## Your goal
In the entries that follow, the line with "(244, 555) none" opens the range and the line with "[388,712,1136,729] [91,739,1147,756] [91,766,861,783]" closes it; repeat that range exactly, both lines included.

## Input records
⁂
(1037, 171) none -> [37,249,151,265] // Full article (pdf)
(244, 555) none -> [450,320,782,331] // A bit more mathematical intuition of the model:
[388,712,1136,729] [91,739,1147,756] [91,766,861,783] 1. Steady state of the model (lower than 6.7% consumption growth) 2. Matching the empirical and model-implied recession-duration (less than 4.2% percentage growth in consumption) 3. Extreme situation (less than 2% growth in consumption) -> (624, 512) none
⁂
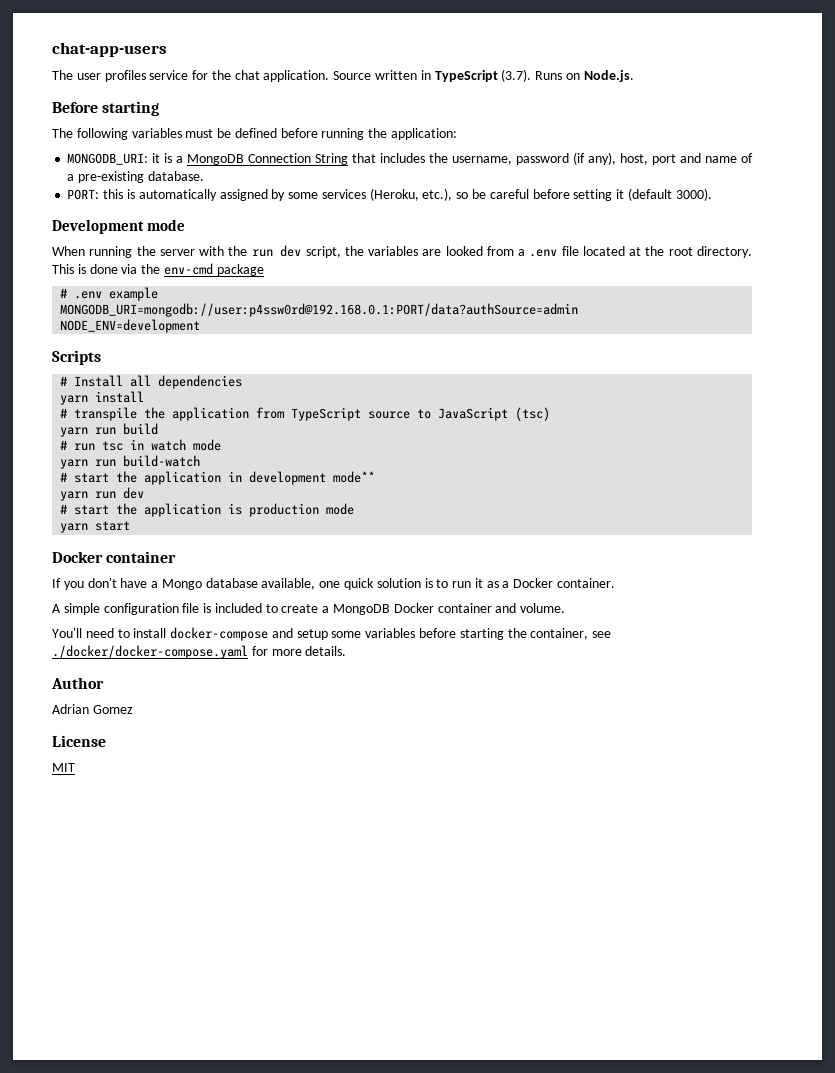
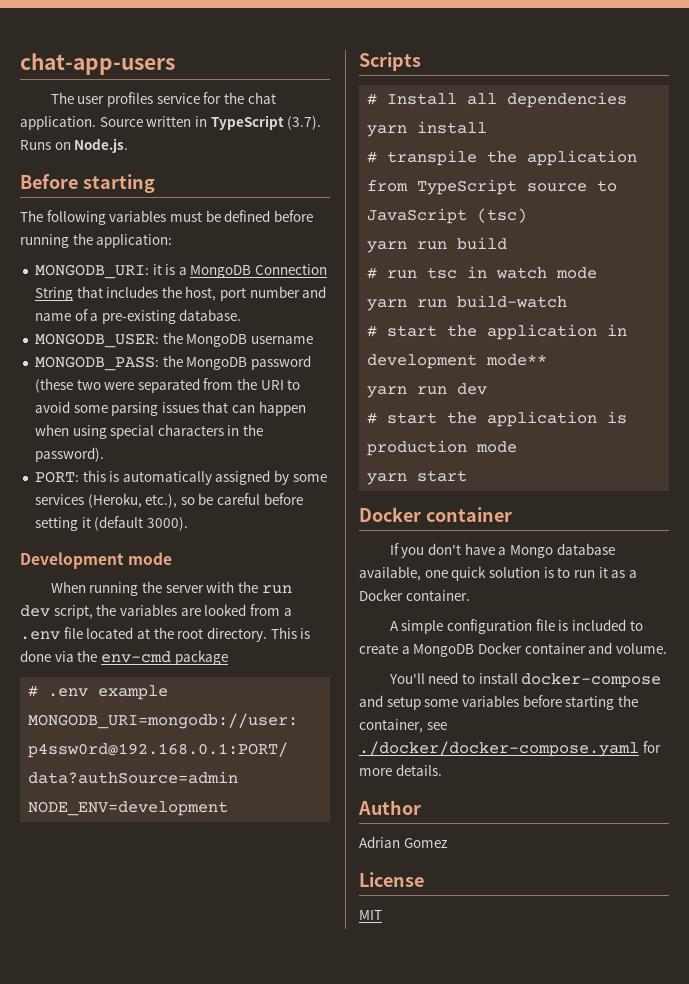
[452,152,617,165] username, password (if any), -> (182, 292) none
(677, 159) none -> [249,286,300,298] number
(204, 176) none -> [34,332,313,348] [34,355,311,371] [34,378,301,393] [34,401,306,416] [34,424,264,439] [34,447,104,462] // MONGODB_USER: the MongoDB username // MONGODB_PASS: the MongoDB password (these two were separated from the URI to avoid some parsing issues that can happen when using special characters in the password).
⁂
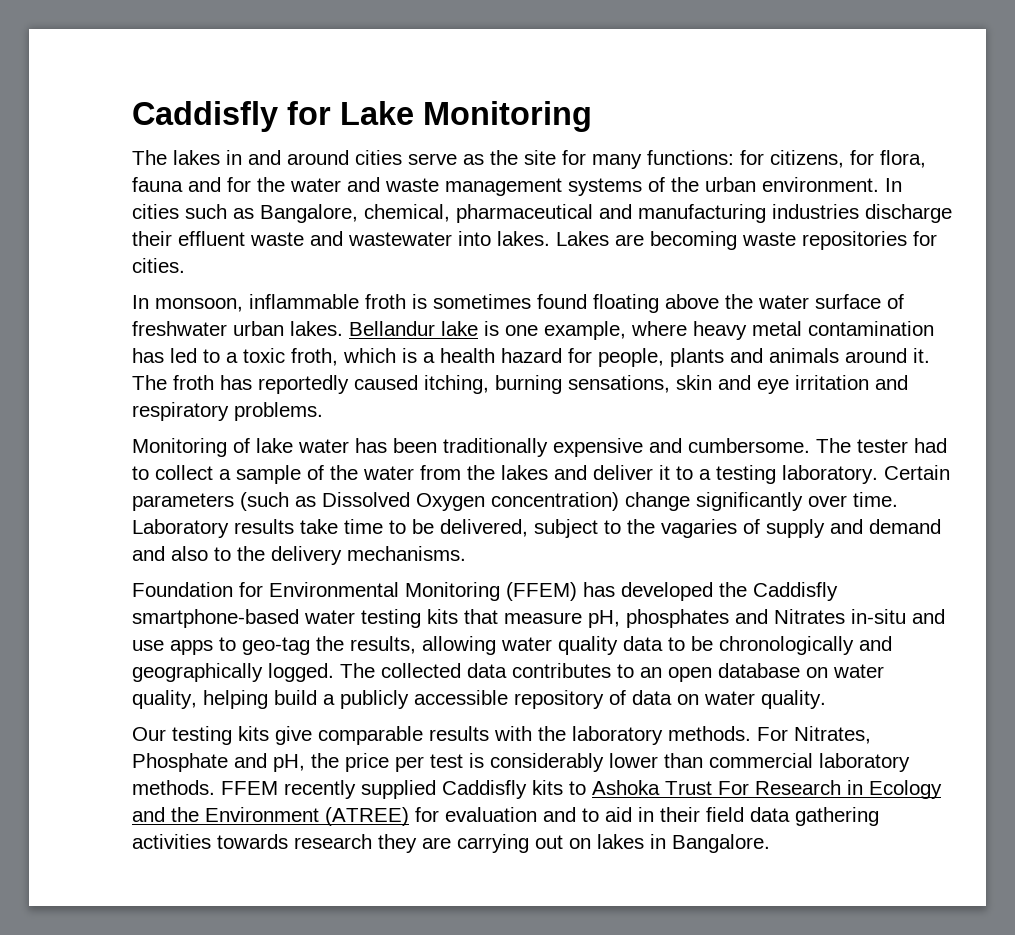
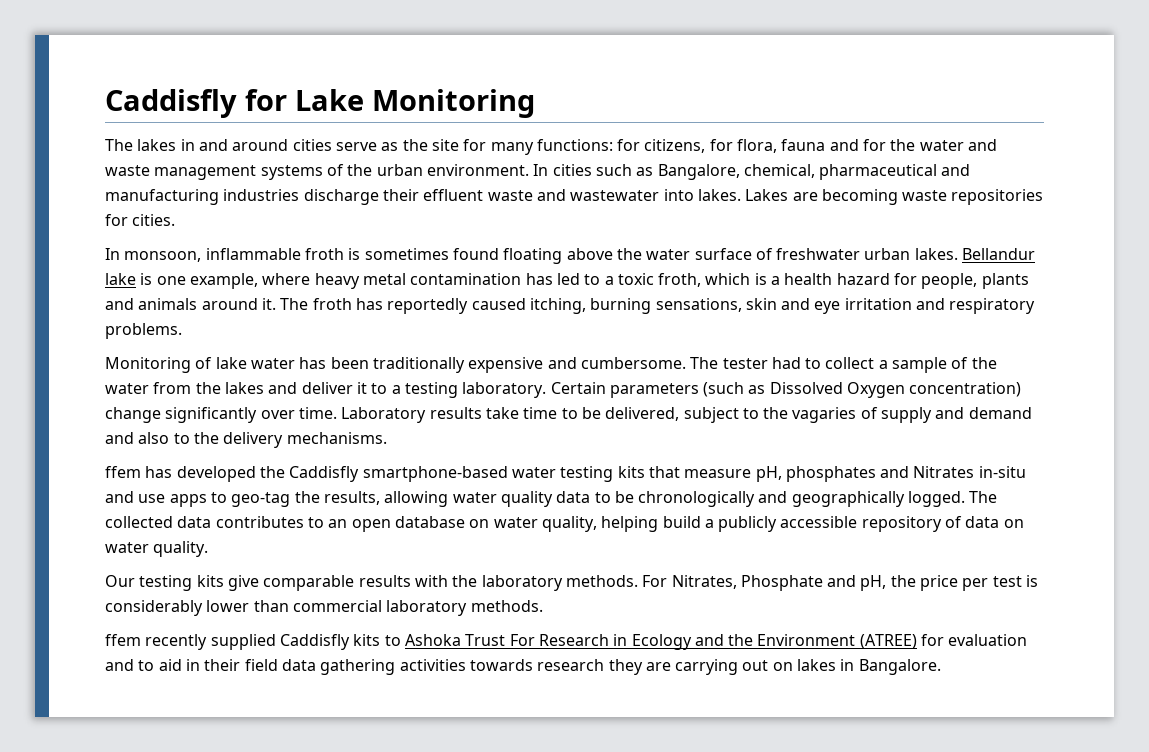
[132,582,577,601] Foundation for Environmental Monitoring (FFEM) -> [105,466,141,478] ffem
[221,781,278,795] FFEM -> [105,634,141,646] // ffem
⁂
## Solution
(244, 555) none -> [450,320,782,331] // A bit more mathematical intuition of the model:
[388,712,1136,729] [91,739,1147,756] [91,766,861,783] 1. Steady state of the model (lower than 6.7% consumption growth) 2. Matching the empirical and model-implied recession-duration (less than 4.2% percentage growth in consumption) 3. Extreme situation (less than 2% growth in consumption) -> (624, 512) none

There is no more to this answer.